Postby DanielleGia920 » Fri Dec 01, 2017 7:22 am

Thanks Ellen! I’ll Keep an eye on it and see how things go. I’m a little confused about pseudogout. From all I’ve read pseudogout isn’t gout at all it’s a form of arthritis Which got its name because of the resemblance to gout. So would I be safe in saying she doesn’t have pseudogout since the doctor ruled out arthritis. I think she has kidney problems and she has a hard time breaking down live protein. I can tell when she’s struggling, she doesn’t seem herself and she is constantly looking for water and by that I know she’s having trouble breaking down some of the live Feeders I give her.
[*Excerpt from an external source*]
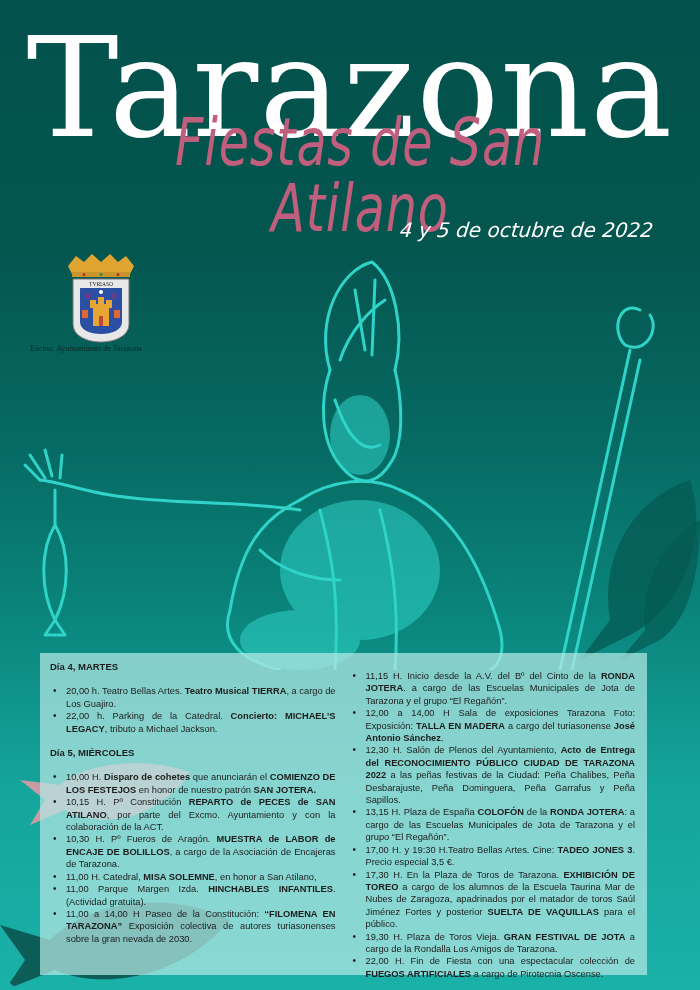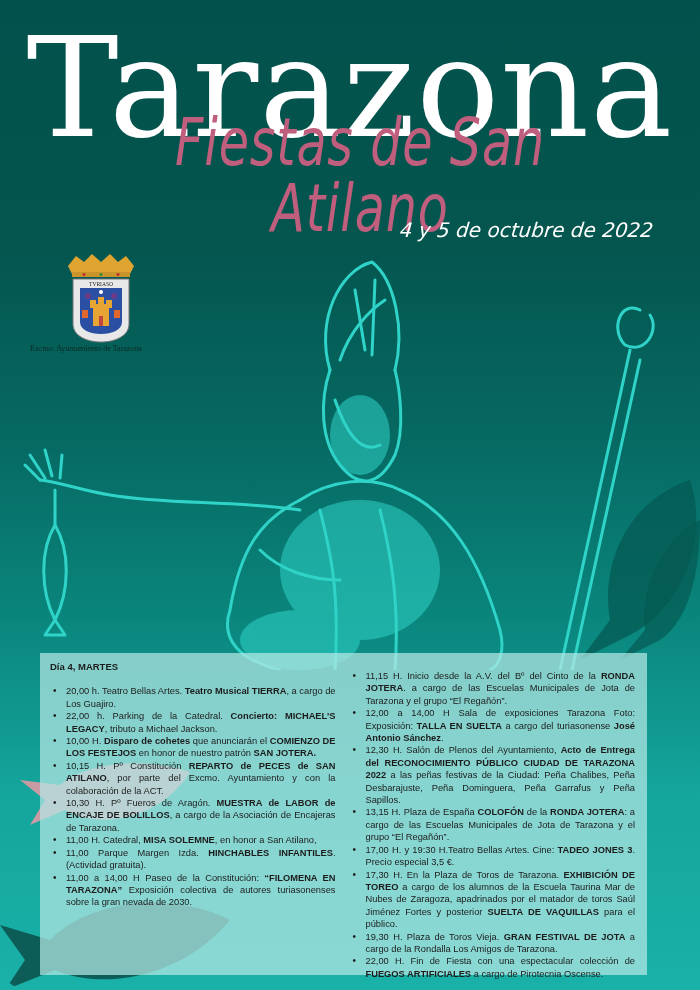"TALLA EN SUELTA" b { text: SUELTA -> MADERA }
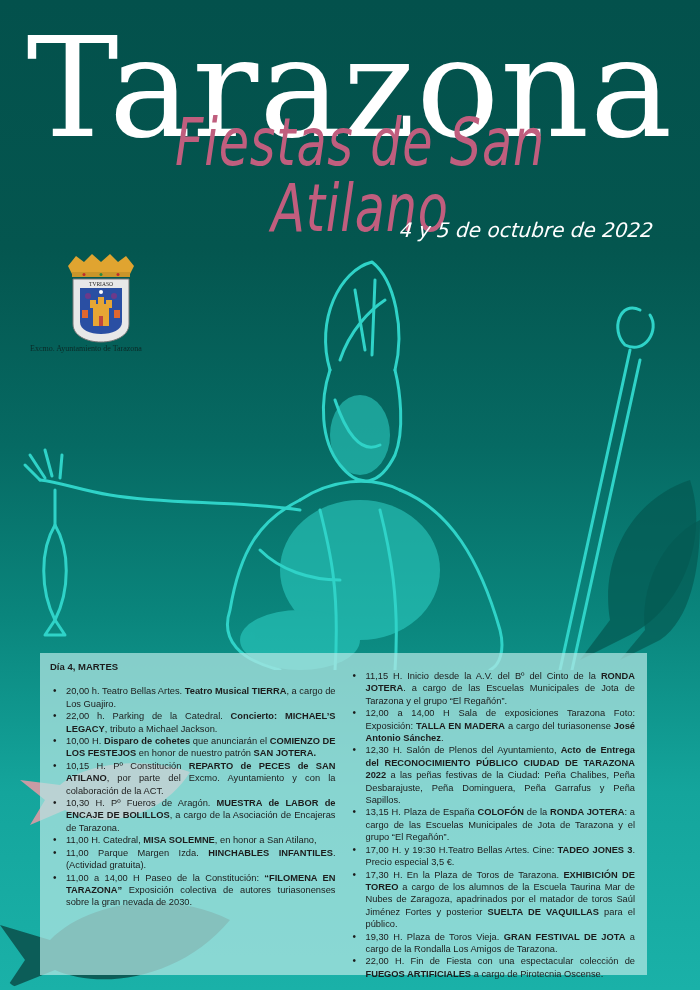"Día 5, MIÉRCOLES" div.day-heading { html: none -> <div>Día 5, MIÉRCOLES</div> }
It’s usually crickets 🦗. I gave her some crickets on Tuesday because she seemed like she was starving and the variety of worms (silk, horn and Phoenix) just weren’t cutting it anymore. And ever since then she seems a little off and is constantly looking for water. I’m pretty sure she’ll be on allopurinol for the rest of her life and I’ll have to watch what I give her. Right now it’s a little difficult because she’s only 6 months old and growing like a weed, she needs the live proteins to support her growth. I’m guessing once she’s an adult and doesn’t need as much live protein it should be a lot easier to manage. But I must say overall she seems to be doing wonderfully. Check this pose out from this morning...[Click image to enlarge]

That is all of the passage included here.